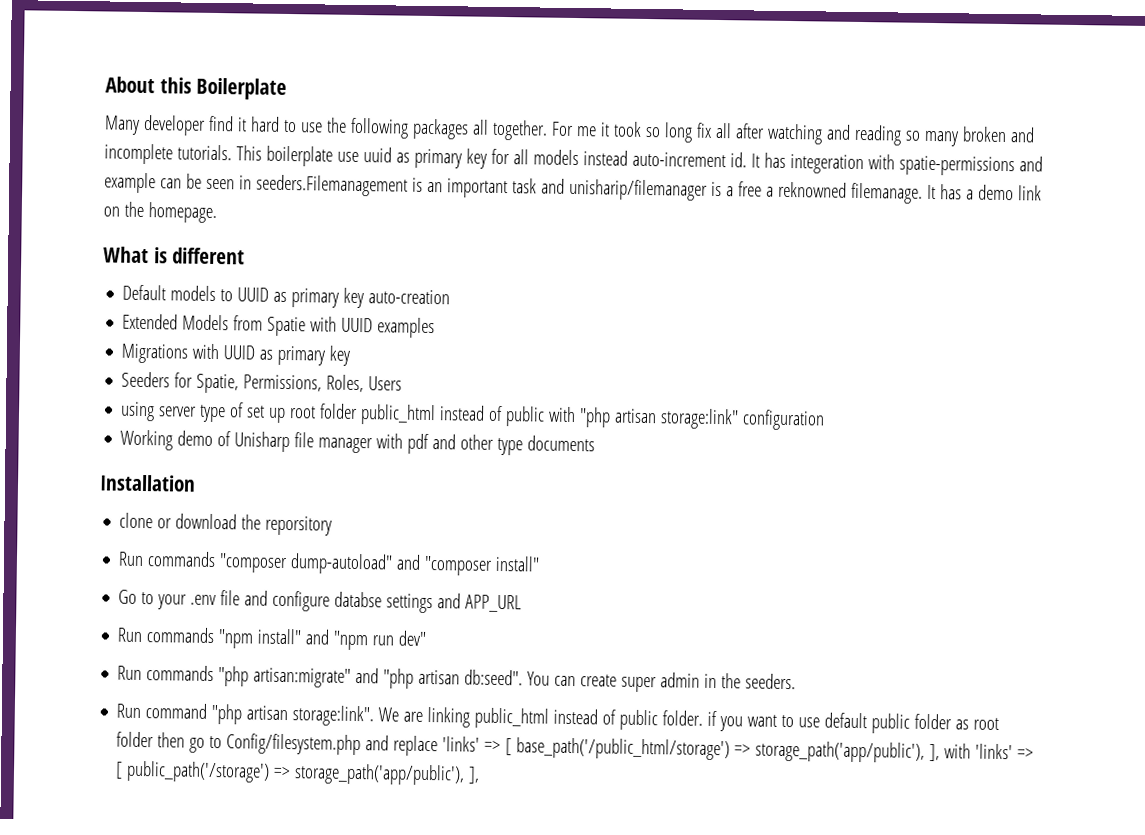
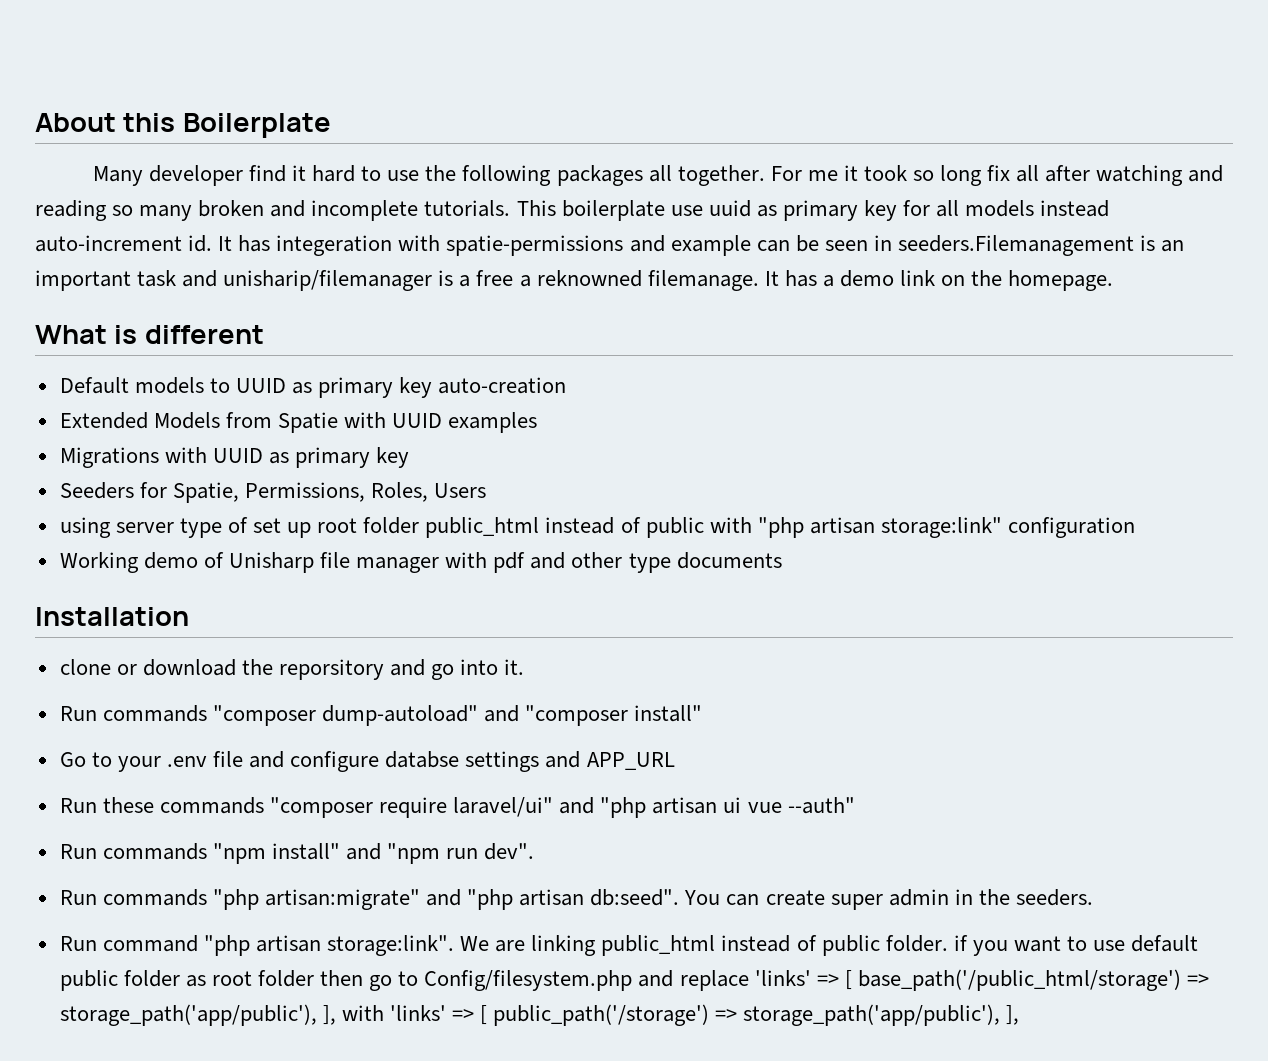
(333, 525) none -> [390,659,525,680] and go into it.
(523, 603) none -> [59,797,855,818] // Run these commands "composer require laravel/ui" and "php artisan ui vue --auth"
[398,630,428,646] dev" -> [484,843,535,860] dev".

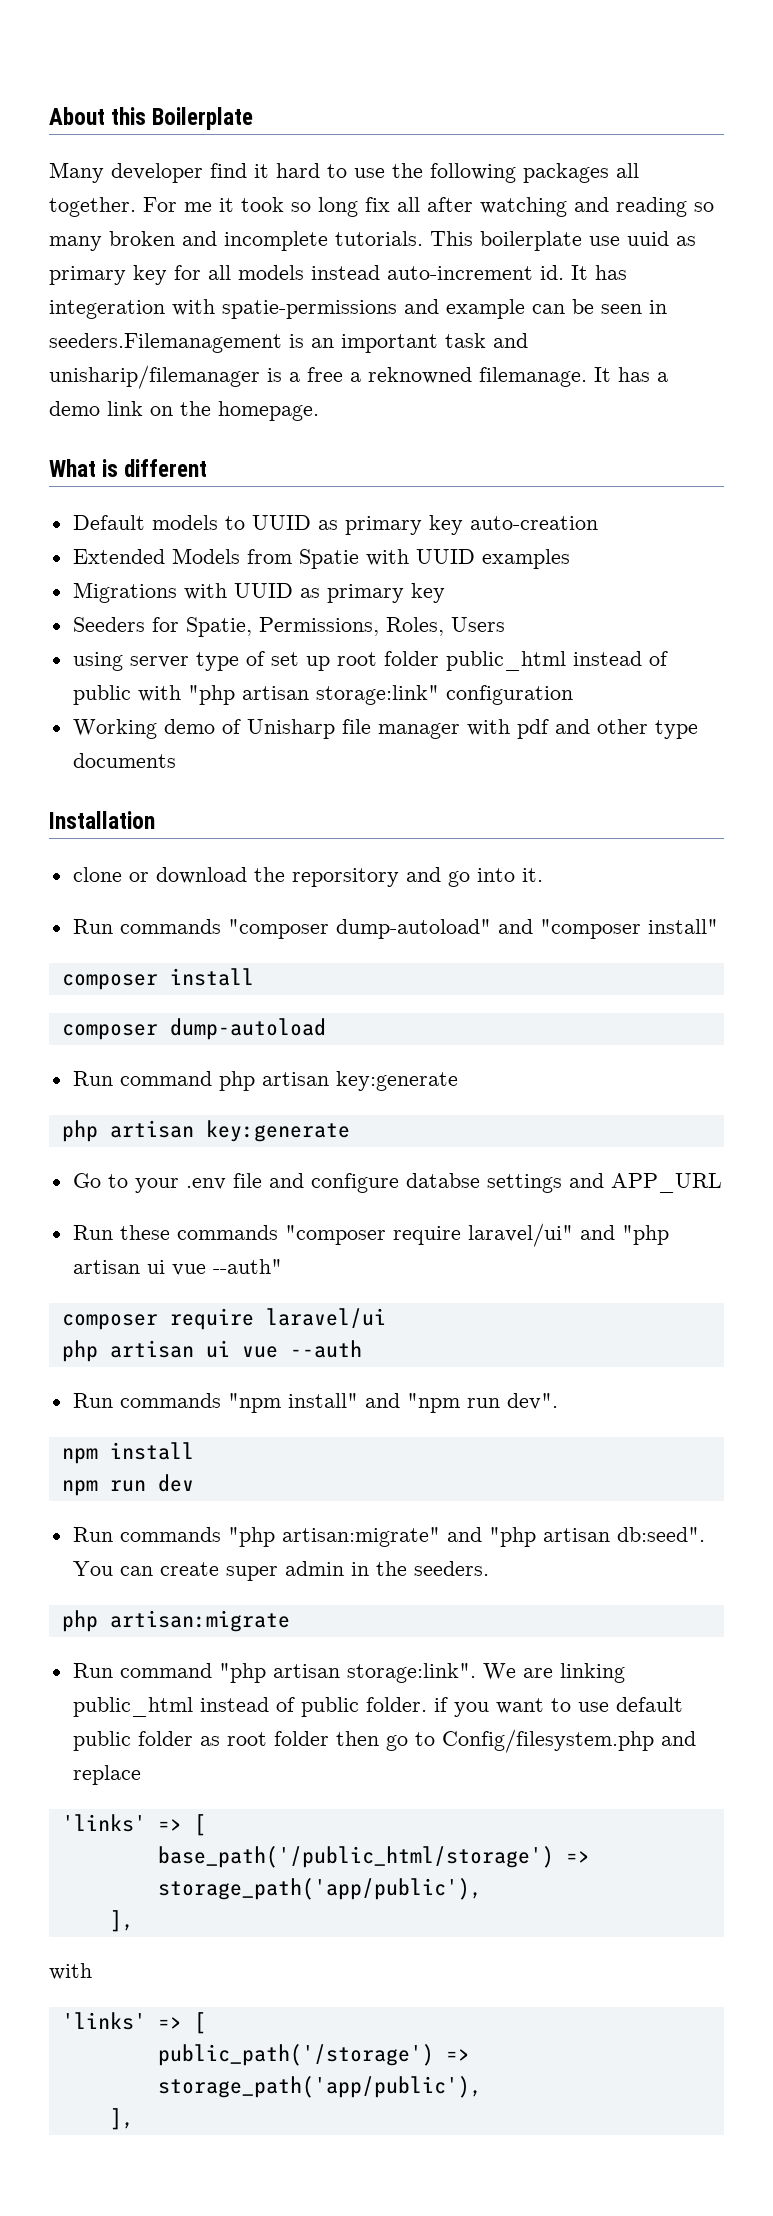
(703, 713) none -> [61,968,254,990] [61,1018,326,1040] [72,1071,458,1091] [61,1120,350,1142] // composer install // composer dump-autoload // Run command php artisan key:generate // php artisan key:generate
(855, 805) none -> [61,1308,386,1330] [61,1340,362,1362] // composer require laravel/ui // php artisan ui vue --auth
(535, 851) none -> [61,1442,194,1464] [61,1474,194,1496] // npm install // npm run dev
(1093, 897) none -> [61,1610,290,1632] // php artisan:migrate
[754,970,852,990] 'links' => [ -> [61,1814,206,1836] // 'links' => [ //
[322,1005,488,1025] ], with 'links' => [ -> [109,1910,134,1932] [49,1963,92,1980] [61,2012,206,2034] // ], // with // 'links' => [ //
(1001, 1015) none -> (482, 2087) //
------------------------------
→ Aim of the task:
The data must be reproduced exactly, and no picture may appear in the copy.

→ Written solution:
(333, 525) none -> [390,659,525,680] and go into it.
(523, 603) none -> [59,797,855,818] // Run these commands "composer require laravel/ui" and "php artisan ui vue --auth"
[398,630,428,646] dev" -> [484,843,535,860] dev".

(703, 713) none -> [61,968,254,990] [61,1018,326,1040] [72,1071,458,1091] [61,1120,350,1142] // composer install // composer dump-autoload // Run command php artisan key:generate // php artisan key:generate
(855, 805) none -> [61,1308,386,1330] [61,1340,362,1362] // composer require laravel/ui // php artisan ui vue --auth
(535, 851) none -> [61,1442,194,1464] [61,1474,194,1496] // npm install // npm run dev
(1093, 897) none -> [61,1610,290,1632] // php artisan:migrate
[754,970,852,990] 'links' => [ -> [61,1814,206,1836] // 'links' => [ //
[322,1005,488,1025] ], with 'links' => [ -> [109,1910,134,1932] [49,1963,92,1980] [61,2012,206,2034] // ], // with // 'links' => [ //
(1001, 1015) none -> (482, 2087) //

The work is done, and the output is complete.